EXERCISE
Once you reach the line with "color: #0f766e ->" in the material below, copy each line exactly up to and including the line with "color: #15803d ->", and skip the pictures.
═════ DATASET RECORDS
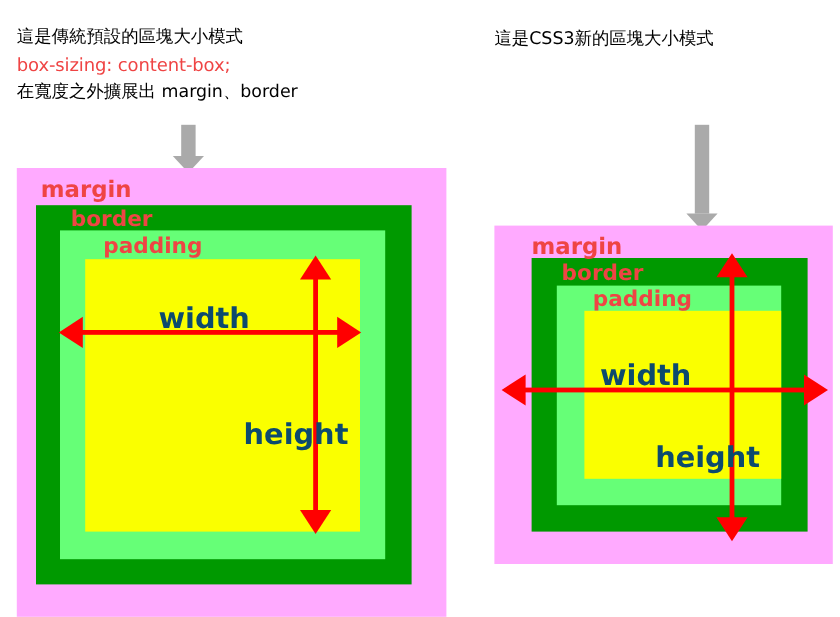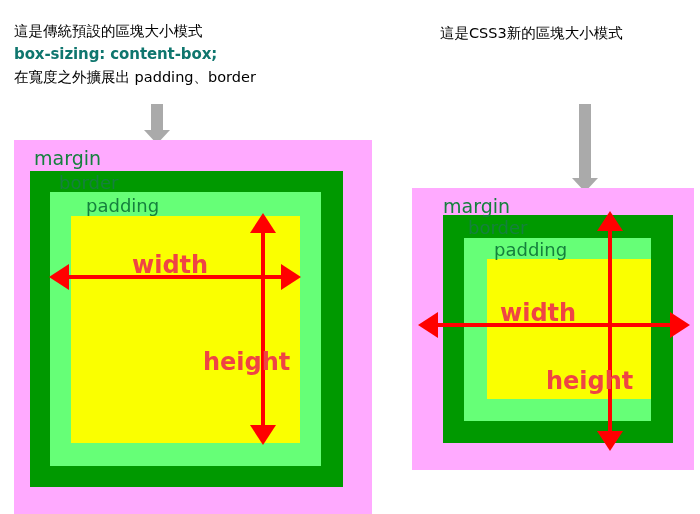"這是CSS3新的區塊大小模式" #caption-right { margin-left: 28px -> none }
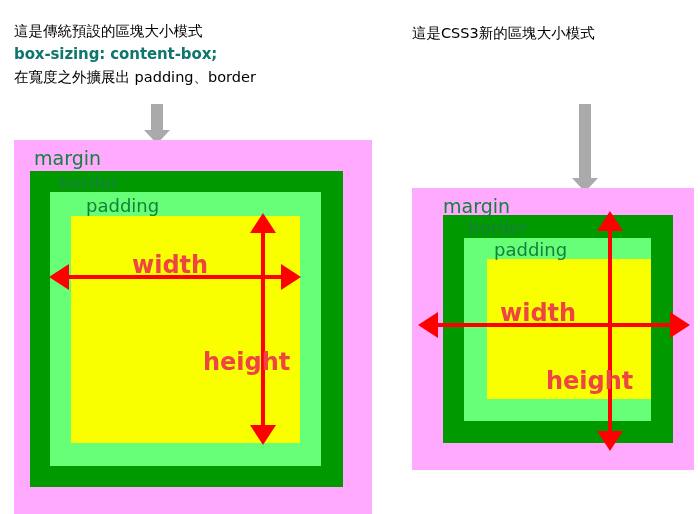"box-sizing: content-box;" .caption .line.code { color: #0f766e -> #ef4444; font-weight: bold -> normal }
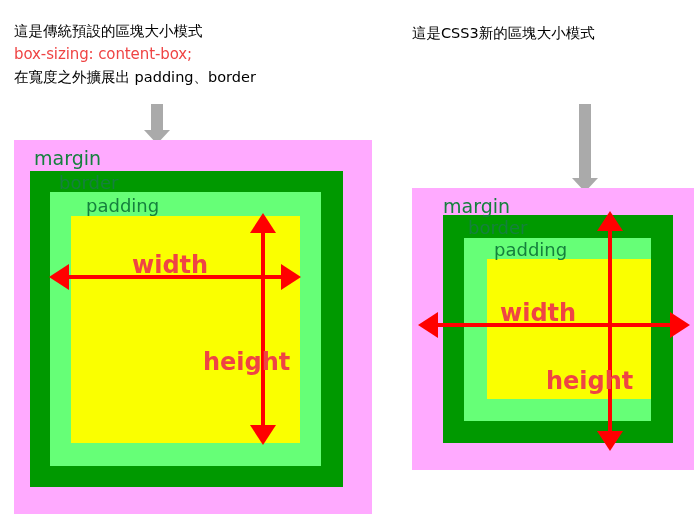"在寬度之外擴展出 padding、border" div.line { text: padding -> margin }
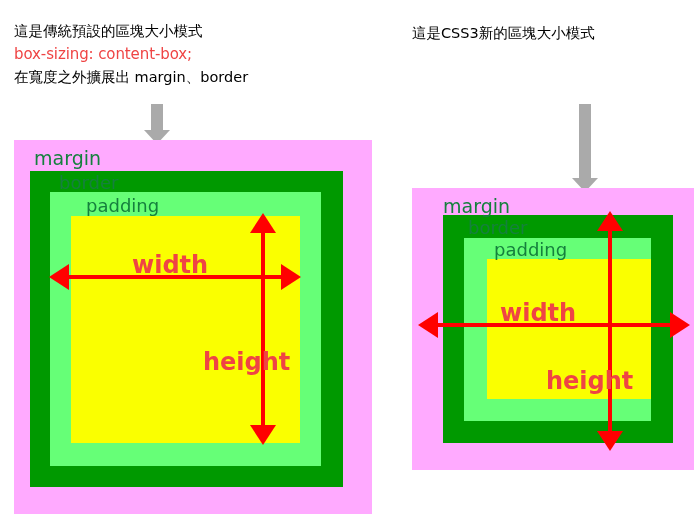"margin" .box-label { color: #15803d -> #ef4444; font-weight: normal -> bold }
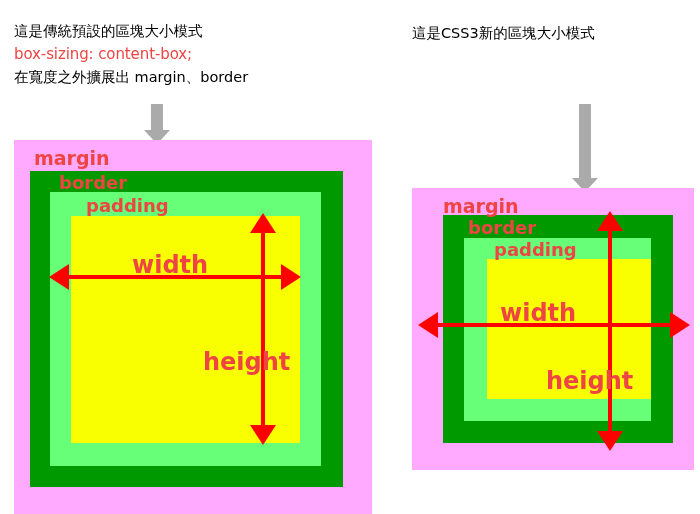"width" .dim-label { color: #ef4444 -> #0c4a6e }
══════════
RESPONSE TO THE EXERCISE
"box-sizing: content-box;" .caption .line.code { color: #0f766e -> #ef4444; font-weight: bold -> normal }
"在寬度之外擴展出 padding、border" div.line { text: padding -> margin }
"margin" .box-label { color: #15803d -> #ef4444; font-weight: normal -> bold }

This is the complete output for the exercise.